> ASSIGNED TASK
Where the records below show a line containing "- 4. Open this", start copying; end with the line containing "- Waterlogging causes", and copy it too.

Items from a dataset
»»
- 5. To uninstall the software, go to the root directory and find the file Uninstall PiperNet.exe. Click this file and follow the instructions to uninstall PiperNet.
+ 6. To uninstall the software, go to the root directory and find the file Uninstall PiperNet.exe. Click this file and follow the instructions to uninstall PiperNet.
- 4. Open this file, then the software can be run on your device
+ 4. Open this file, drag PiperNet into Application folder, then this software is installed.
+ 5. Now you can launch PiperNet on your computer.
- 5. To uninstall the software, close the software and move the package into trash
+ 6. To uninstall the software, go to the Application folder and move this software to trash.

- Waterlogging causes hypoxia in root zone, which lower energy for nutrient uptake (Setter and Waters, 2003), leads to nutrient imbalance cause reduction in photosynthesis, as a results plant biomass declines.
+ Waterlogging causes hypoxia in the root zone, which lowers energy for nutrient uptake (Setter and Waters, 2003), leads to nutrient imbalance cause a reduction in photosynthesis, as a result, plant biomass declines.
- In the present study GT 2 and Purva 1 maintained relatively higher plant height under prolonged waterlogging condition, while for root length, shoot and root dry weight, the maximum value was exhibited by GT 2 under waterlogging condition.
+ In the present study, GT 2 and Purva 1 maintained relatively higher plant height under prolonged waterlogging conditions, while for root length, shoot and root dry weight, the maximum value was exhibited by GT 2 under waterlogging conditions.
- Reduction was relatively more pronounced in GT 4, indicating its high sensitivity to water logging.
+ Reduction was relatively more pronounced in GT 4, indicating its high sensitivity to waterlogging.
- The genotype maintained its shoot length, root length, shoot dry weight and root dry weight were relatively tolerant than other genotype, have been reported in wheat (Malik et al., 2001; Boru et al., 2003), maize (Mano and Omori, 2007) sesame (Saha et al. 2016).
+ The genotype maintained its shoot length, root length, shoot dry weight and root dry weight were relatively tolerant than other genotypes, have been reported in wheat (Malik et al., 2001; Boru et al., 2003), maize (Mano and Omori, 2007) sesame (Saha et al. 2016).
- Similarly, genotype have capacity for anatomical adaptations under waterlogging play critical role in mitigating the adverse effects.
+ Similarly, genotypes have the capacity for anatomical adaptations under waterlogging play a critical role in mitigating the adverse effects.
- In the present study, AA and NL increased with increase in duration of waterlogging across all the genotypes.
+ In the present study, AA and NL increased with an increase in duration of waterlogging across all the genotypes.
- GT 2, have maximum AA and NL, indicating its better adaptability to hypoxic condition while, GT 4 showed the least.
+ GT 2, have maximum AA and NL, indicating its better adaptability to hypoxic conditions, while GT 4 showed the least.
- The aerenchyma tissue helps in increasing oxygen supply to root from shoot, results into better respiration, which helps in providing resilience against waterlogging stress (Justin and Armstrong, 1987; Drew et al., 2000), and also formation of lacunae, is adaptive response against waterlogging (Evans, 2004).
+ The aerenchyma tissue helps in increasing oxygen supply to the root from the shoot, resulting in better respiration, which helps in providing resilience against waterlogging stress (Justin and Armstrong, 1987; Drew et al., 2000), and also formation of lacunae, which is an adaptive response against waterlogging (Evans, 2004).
««
> EXPECTED OUTPUT
- 4. Open this file, then the software can be run on your device
+ 4. Open this file, drag PiperNet into Application folder, then this software is installed.
+ 5. Now you can launch PiperNet on your computer.
- 5. To uninstall the software, close the software and move the package into trash
+ 6. To uninstall the software, go to the Application folder and move this software to trash.

- Waterlogging causes hypoxia in root zone, which lower energy for nutrient uptake (Setter and Waters, 2003), leads to nutrient imbalance cause reduction in photosynthesis, as a results plant biomass declines.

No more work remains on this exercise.